Эти подозрения породили серию кошмаров, в которых мои родители превращались в группы одинаковых персонажей. Я видел несколько мам и несколько пап одновременно. Папы почти не отличались внешне друг от друга, разве что ростом и повадками. Кто-то был повыше, кто-то пониже. То же самое происходило и с мамами. Я пытался опознать в этих группах настоящих, подлинных, неподдельных родителей. Но в сновидениях эти попытки терпели крах. Если же мне все же удавалось обнаружить подлинных родителей в толпе их подобий, то это обнаружение отнимало так много сил, что просыпался я изможденным, как бы даже истерзанным. Надо ли говорить, что я боялся этих снов? Анализируя сновидения с вышеописанным сюжетом, я прихожу к неизбежному выводу, что содержание этих кошмаров напрямую связано с двумя значениями слова «размножение». Размножение как копирование (в этом смысле говорят «размножить документ») и размножение как рождение детей. Когда я говорю о своем страхе перед сновидениями этого типа, я подразумеваю, что меня пугало размножение моих родителей, то есть пугала возможность обнаружить их спрятанными, скрывшимися среди своих подобий. Но при этом я сам являлся единственным следствием размножения своих родителей (в другом смысле этого слова), я был их единственным ребенком, и значит, ужас, вызываемый этими снами, следует рассматривать как ужас перед фактом собственного существования, страх перед неотменяемостью моего рождения. Такого рода страх представляет собой как бы схватку, нечто вроде судорожного эффекта, который предшествует «второму рождению». Это «второе рождение» означает окончание так называемого дошкольного детства. Иначе говоря, в возрасте семи лет человек рождается во второй раз. И начинается второе детство – самое сладостное и самое таинственное. Точнее, столь же сладостное и таинственное, как и первое, третье, четвертое, пятое, восьмое, двенадцатое – и далее анфилада детств и отрочеств уводит нас за пределы земного существования, но и за этими пределами…
Глава одиннадцатая
Поезд в рай
Всем известно, что число семь есть нечто чрезвычайно существенное, поэтому вы не станете подозревать меня в склонности к преувеличениям, если я заявлю вам, что в семилетнем возрасте передо мной распахнулся даже не один, а целая вереница новых миров.
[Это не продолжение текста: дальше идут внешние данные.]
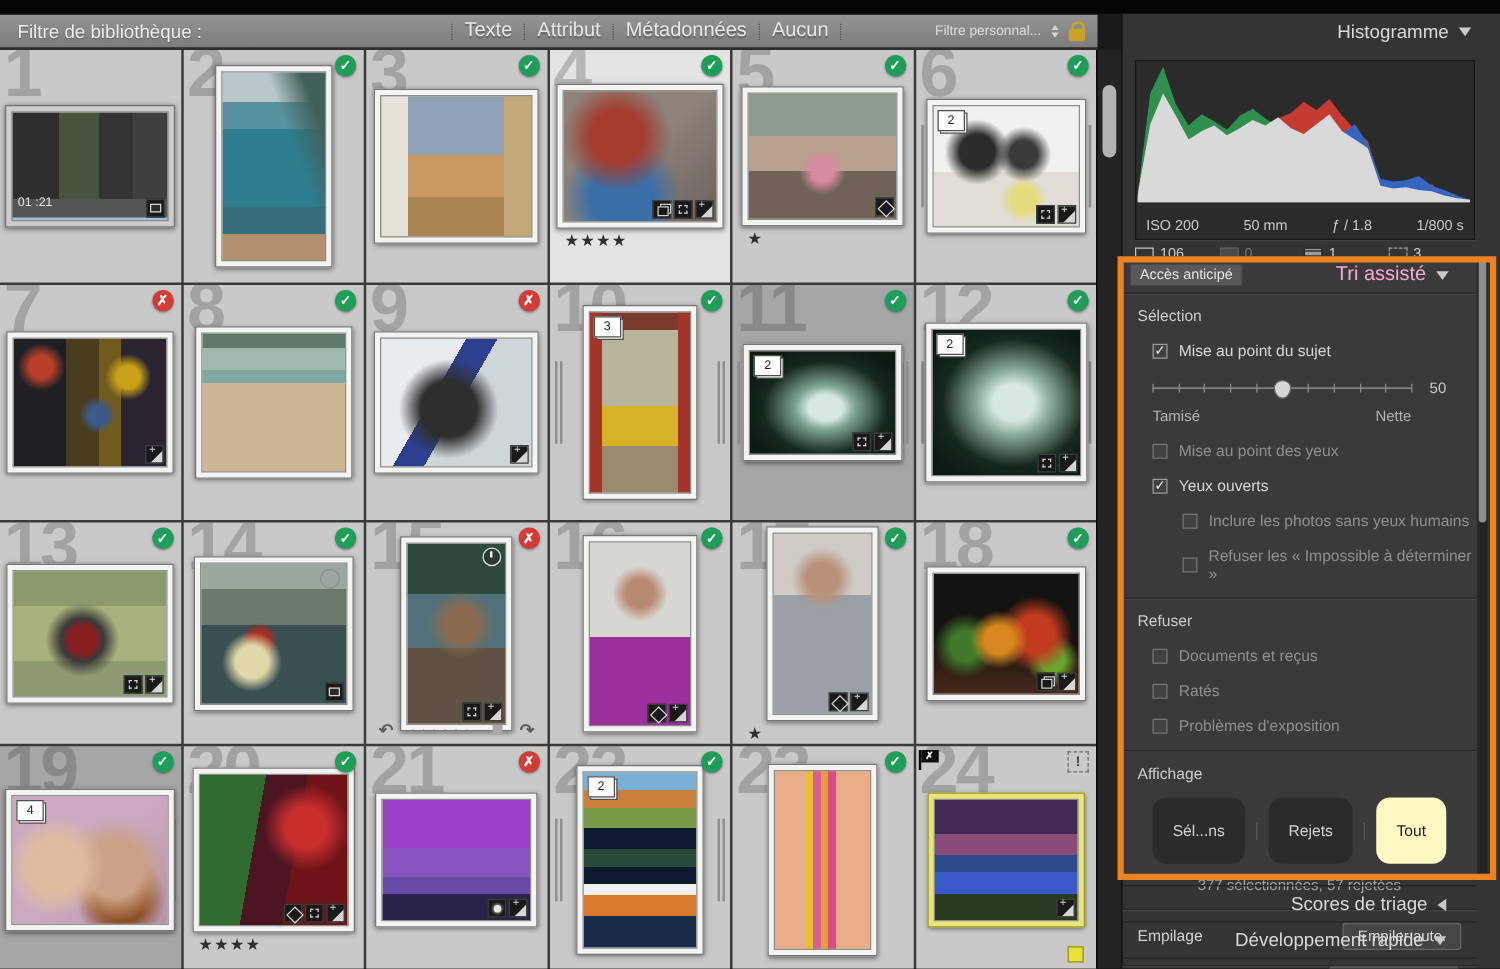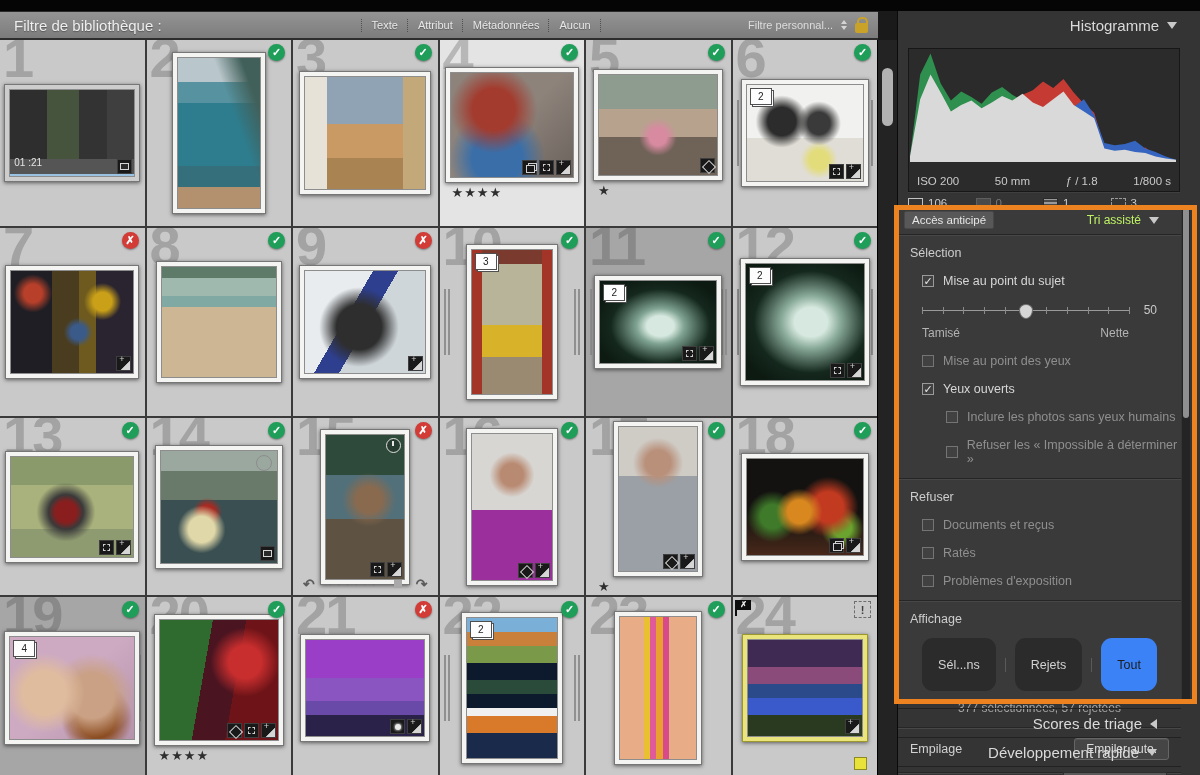"Texte" .fbtn { font-size: 11px -> 16px }
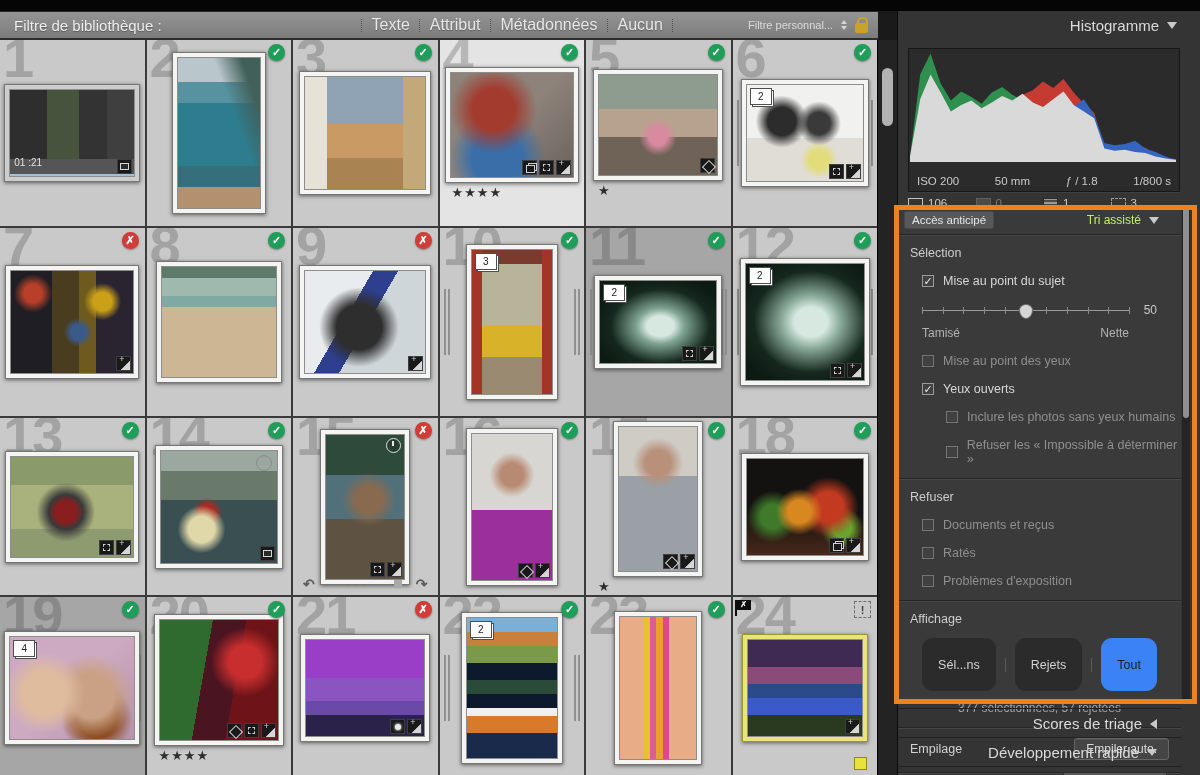"Tri assisté" #tri-title { color: #bef264 -> #f9a8d4; font-size: 12px -> 16px }
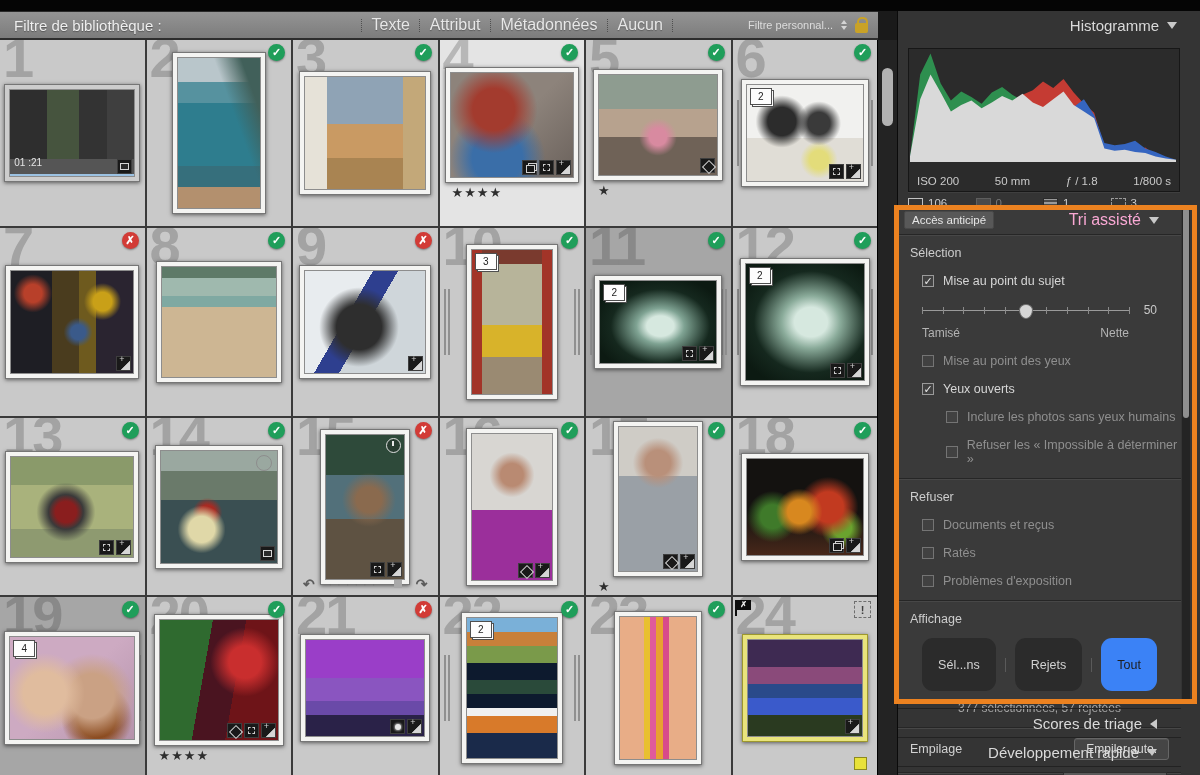"Tout" .pill.active { background: #3b82f6 -> #fef9c3 }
Судьба достаточно своеобразно подготовила меня к встрече с этими новыми мирами, а именно я приблизился к моменту их раскрытия в состоянии крайне изможденном и истощенном – перед этим я целый год провалялся в больницах: врачи подозревали у меня туберкулез и усиленно кололи пенициллином. В результате каким-то образом выяснилось, что туберкулеза у меня нет и не было, но усиленное лечение оставило после себя разрушения почти столь же катастрофические, какие могла оставить болезнь. Это был тот год, когда мне вроде бы полагалось посещать первый класс школы, но я побывал в школьных стенах за этот год не более десяти раз, всё же остальное время оставался пленником медицинских заведений. Вышел я оттуда в виде маленького призрака. Бледность моя пугала даже очень старых людей, жалующихся на крайнюю слабость своего зрения. Худоба моя приближалась к худобе комара. Особо остроумные люди называли меня Освенцим.